Exercise objective: Beginning with the first line, please repeat the entries exactly and end on the line that contains "[28,49,791,191] [image] |".

--- Listed entries Enclosed Below ---

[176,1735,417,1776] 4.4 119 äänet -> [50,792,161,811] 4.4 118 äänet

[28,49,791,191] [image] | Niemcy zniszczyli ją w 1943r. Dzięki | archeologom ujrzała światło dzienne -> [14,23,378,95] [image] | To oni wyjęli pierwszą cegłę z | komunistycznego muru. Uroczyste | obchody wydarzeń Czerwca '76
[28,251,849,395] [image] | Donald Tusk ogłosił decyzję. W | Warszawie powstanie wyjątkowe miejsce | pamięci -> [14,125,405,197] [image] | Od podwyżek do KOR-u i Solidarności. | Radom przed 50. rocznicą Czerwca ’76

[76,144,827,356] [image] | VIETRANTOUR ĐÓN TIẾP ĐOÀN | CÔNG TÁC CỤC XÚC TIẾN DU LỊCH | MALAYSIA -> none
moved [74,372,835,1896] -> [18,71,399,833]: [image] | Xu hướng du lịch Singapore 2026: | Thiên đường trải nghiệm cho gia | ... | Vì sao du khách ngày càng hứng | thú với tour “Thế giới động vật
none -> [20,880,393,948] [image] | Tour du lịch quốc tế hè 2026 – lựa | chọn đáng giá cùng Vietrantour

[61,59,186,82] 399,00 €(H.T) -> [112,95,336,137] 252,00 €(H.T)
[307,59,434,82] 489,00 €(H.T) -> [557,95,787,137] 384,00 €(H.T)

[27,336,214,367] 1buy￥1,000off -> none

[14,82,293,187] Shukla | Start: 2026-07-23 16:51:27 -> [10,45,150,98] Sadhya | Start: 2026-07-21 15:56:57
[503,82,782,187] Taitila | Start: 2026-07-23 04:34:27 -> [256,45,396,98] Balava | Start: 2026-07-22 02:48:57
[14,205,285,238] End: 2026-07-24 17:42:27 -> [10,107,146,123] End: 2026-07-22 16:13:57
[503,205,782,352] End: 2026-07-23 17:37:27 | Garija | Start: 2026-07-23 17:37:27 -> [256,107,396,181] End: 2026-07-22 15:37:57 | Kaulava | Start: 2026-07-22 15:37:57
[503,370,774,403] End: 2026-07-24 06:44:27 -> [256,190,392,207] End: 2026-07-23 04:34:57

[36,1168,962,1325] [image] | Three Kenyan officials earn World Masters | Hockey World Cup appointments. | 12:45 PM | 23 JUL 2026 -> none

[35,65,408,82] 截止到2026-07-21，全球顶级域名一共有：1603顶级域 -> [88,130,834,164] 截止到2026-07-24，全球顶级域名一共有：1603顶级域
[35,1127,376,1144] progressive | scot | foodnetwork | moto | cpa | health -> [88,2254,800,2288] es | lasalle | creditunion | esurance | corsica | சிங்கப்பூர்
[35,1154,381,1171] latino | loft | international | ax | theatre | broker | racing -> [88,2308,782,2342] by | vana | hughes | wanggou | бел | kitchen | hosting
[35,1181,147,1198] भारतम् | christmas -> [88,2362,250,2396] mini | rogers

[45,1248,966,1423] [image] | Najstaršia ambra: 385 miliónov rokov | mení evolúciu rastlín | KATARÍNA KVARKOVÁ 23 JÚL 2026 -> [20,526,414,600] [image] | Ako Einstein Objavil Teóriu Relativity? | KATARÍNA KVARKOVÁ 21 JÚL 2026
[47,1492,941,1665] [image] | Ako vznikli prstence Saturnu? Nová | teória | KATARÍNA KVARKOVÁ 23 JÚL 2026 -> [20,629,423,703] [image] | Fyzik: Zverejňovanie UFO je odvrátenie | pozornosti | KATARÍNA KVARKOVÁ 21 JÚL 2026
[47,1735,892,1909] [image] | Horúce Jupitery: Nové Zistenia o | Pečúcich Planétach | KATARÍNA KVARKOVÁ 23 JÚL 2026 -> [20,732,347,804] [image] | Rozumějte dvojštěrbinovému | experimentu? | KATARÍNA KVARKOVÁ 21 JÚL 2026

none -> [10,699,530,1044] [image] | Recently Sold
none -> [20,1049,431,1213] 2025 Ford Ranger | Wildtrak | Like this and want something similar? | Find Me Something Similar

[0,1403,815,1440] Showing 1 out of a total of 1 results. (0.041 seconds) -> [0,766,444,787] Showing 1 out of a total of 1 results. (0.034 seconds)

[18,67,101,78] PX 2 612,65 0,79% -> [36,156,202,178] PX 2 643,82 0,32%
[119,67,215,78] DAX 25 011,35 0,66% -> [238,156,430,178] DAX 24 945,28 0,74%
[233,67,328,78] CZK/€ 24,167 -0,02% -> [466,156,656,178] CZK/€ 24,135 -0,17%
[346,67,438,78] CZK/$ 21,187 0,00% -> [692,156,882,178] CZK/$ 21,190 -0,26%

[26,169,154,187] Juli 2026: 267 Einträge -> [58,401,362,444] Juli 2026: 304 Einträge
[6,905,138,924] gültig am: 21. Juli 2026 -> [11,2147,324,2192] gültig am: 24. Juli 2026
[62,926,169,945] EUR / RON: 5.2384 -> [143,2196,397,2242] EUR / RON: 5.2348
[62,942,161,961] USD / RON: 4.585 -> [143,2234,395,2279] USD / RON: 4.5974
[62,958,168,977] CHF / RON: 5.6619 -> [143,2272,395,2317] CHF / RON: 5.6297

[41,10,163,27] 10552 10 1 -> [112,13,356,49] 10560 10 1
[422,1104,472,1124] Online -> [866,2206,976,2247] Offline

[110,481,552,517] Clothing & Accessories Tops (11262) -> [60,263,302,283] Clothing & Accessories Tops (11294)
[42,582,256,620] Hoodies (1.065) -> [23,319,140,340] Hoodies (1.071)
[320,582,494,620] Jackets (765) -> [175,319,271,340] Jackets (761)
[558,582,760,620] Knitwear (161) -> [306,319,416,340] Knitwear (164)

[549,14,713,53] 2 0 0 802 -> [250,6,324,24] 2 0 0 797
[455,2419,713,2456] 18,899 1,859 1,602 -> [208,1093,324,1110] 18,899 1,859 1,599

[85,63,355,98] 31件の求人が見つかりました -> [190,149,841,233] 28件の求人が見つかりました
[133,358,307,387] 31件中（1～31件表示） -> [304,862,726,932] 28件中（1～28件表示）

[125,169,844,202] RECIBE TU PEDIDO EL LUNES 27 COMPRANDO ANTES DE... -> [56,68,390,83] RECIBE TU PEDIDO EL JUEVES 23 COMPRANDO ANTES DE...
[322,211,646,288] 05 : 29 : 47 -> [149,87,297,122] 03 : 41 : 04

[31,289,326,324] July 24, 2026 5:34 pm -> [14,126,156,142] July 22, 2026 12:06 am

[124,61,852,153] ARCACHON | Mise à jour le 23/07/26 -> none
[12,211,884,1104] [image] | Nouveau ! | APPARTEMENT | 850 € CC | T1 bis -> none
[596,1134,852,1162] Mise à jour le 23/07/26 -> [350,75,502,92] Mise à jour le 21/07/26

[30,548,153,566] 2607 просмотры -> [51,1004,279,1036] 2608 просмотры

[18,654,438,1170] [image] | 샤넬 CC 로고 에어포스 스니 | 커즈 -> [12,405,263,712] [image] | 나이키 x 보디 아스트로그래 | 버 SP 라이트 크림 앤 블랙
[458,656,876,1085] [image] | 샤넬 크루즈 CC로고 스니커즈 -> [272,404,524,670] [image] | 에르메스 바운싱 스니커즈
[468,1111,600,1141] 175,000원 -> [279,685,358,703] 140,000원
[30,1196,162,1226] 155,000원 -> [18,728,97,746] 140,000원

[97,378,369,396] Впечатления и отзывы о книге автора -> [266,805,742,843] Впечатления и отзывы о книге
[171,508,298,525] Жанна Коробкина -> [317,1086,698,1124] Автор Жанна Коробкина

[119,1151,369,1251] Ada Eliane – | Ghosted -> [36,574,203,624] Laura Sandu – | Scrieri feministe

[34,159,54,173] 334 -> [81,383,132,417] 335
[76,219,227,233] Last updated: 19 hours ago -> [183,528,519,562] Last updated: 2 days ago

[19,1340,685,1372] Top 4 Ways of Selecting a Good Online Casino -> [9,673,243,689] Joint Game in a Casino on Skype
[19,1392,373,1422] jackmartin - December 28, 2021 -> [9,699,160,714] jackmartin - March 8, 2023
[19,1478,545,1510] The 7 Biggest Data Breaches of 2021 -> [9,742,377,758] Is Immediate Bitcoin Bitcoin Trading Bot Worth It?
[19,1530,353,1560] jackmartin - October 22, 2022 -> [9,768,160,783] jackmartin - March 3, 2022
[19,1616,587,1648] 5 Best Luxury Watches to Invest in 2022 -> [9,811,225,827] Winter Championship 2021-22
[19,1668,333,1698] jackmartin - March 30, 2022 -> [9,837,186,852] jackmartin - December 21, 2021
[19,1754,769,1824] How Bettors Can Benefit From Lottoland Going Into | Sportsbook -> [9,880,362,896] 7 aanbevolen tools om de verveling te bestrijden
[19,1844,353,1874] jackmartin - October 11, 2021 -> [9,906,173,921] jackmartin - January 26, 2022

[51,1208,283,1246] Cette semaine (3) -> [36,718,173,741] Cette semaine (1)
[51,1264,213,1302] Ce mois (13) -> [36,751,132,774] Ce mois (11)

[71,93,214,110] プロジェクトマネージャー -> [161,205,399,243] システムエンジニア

--- End of Enclosed Listed entries ---

Written response:
[176,1735,417,1776] 4.4 119 äänet -> [50,792,161,811] 4.4 118 äänet

[28,49,791,191] [image] | Niemcy zniszczyli ją w 1943r. Dzięki | archeologom ujrzała światło dzienne -> [14,23,378,95] [image] | To oni wyjęli pierwszą cegłę z | komunistycznego muru. Uroczyste | obchody wydarzeń Czerwca '76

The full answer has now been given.